As the right hon. Gentleman will know, as COP26 host, our actions face particular scrutiny, and I think he will know that the international community is increasingly concerned, and not just on green recovery. The Government call on others to power past coal but flirt with a new coalmine; say to others, “Adopt a net zero target”, but are off track on ours; and tell countries to support the world’s poorest but slash aid spending. Rachel Kyte, former special representative of the UN Secretary-General, said this week of our record on climate:
“What the UK is doing is like dad dancing…they are very uncoordinated.”
Is it not time the Government gave up the dad dancing on climate and showed some consistent leadership?
The right hon. Gentleman himself is obviously a very good dancer and therefore unlikely to take part in dad dancing; we should try it together at some point.

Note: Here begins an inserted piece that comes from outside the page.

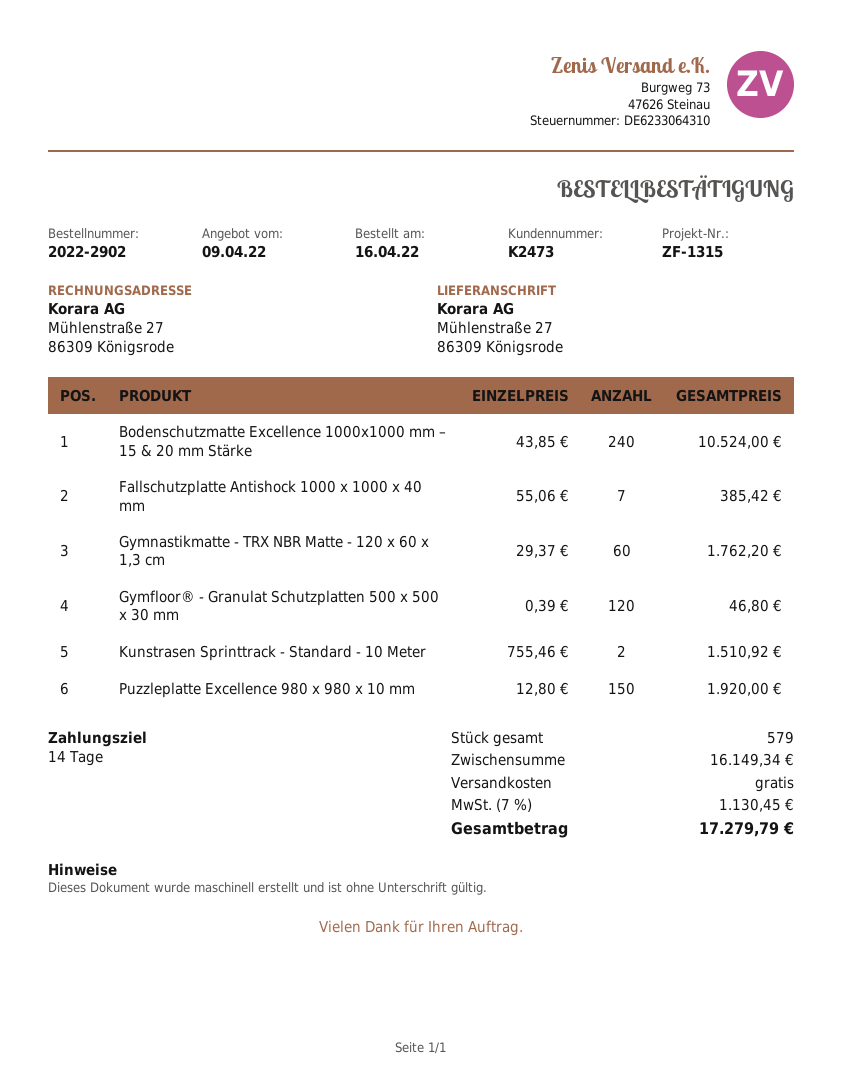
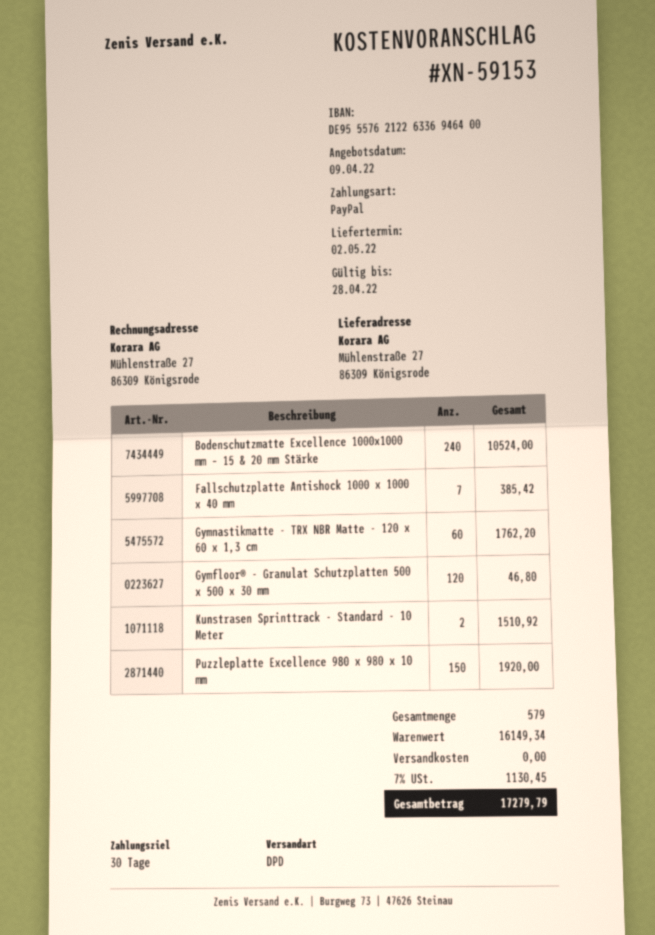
payment terms: 14 days -> 30 days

Of course every country, including the UK, needs to make more progress on cutting emissions. The right hon. Gentleman makes particular reference to coal. He will know that our energy mix with regard to coal has gone from 40% in 2012 to less than 2% last year, and we have been leading the Powering Past Coal Alliance, to which a large number of countries have now signed up. So we are making progress; of course, there is more that we can do.
We are working closely at many levels with international partners on preparations for COP26 and to accelerate climate ambitions. The COP26 President-designate has met large numbers of Governments. He is already out and about visiting many countries—15 in the past few weeks—and briefing UN member states on a regular basis. I am working with the most vulnerable countries to make sure that they are supported in their ambitions to meet their resilience challenges.
I refer the right hon. Gentleman to the 10-point plan, which sets out clearly the progress that we want to make on decarbonising buildings and homes, and heat pumps will of course play a part. We have also set out there our plans on the use of hydrogen for home heating.